### PROBLEM DESCRIPTION
Copy the data precisely, character for character, and leave out every picture.

[Change detection outputs]
..............................
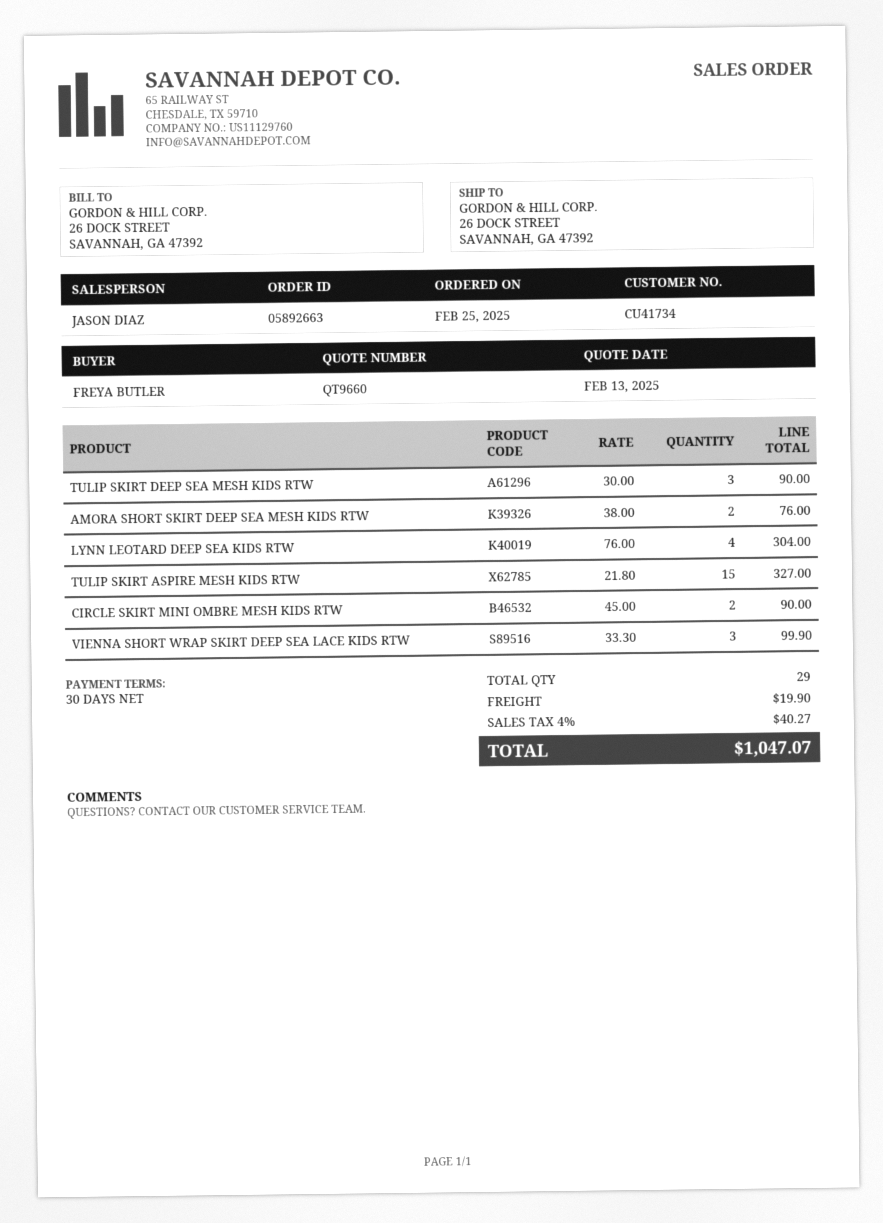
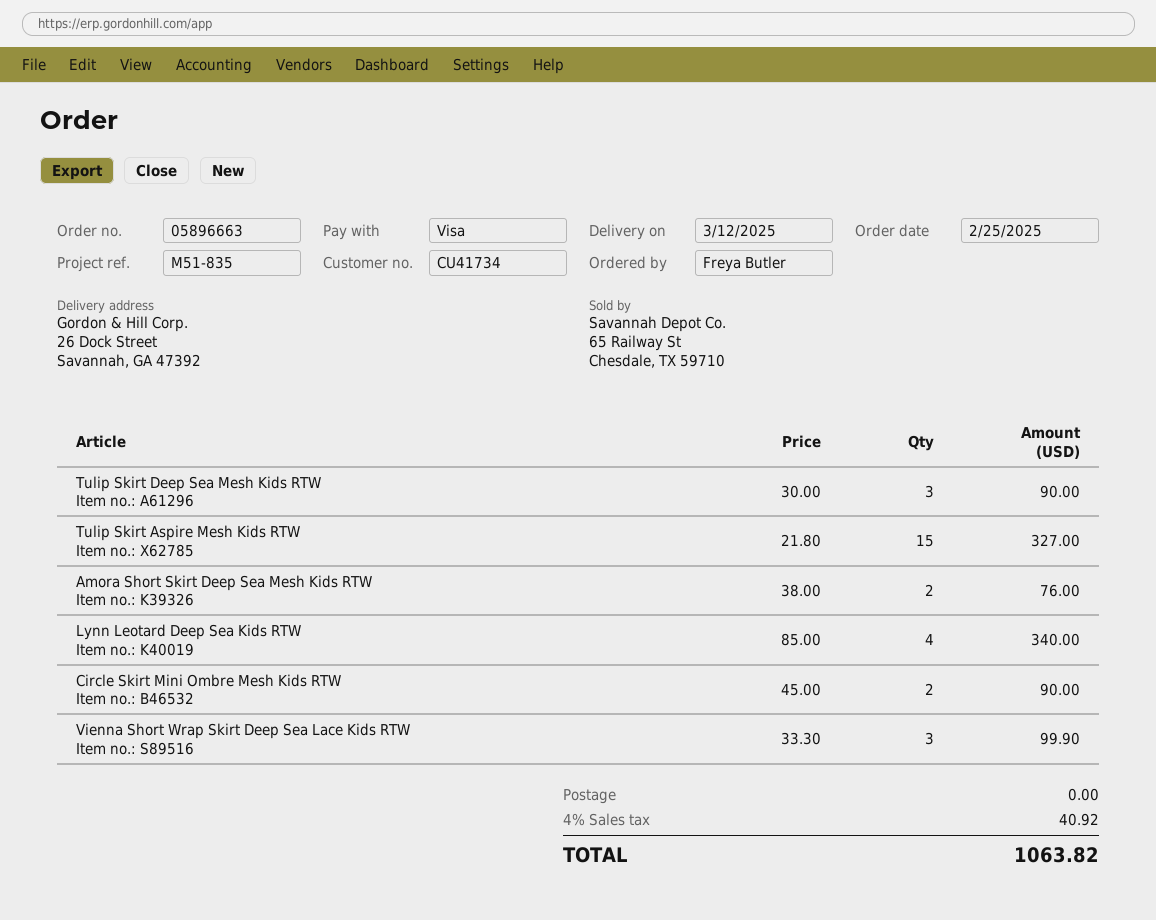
order number: 05892663 -> 05896663
LYNN LEOTARD DEEP SEA KIDS RTW: 4 x 76.00 = 304.00 -> 4 x 85.00 = 340.00
shipping: 19.90 -> 0.00
tax: 4% = 40.27 -> 4% = 40.92
total: 1047.07 -> 1063.82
..............................
### YOUR RESPONSE
order number: 05892663 -> 05896663
LYNN LEOTARD DEEP SEA KIDS RTW: 4 x 76.00 = 304.00 -> 4 x 85.00 = 340.00
shipping: 19.90 -> 0.00
tax: 4% = 40.27 -> 4% = 40.92
total: 1047.07 -> 1063.82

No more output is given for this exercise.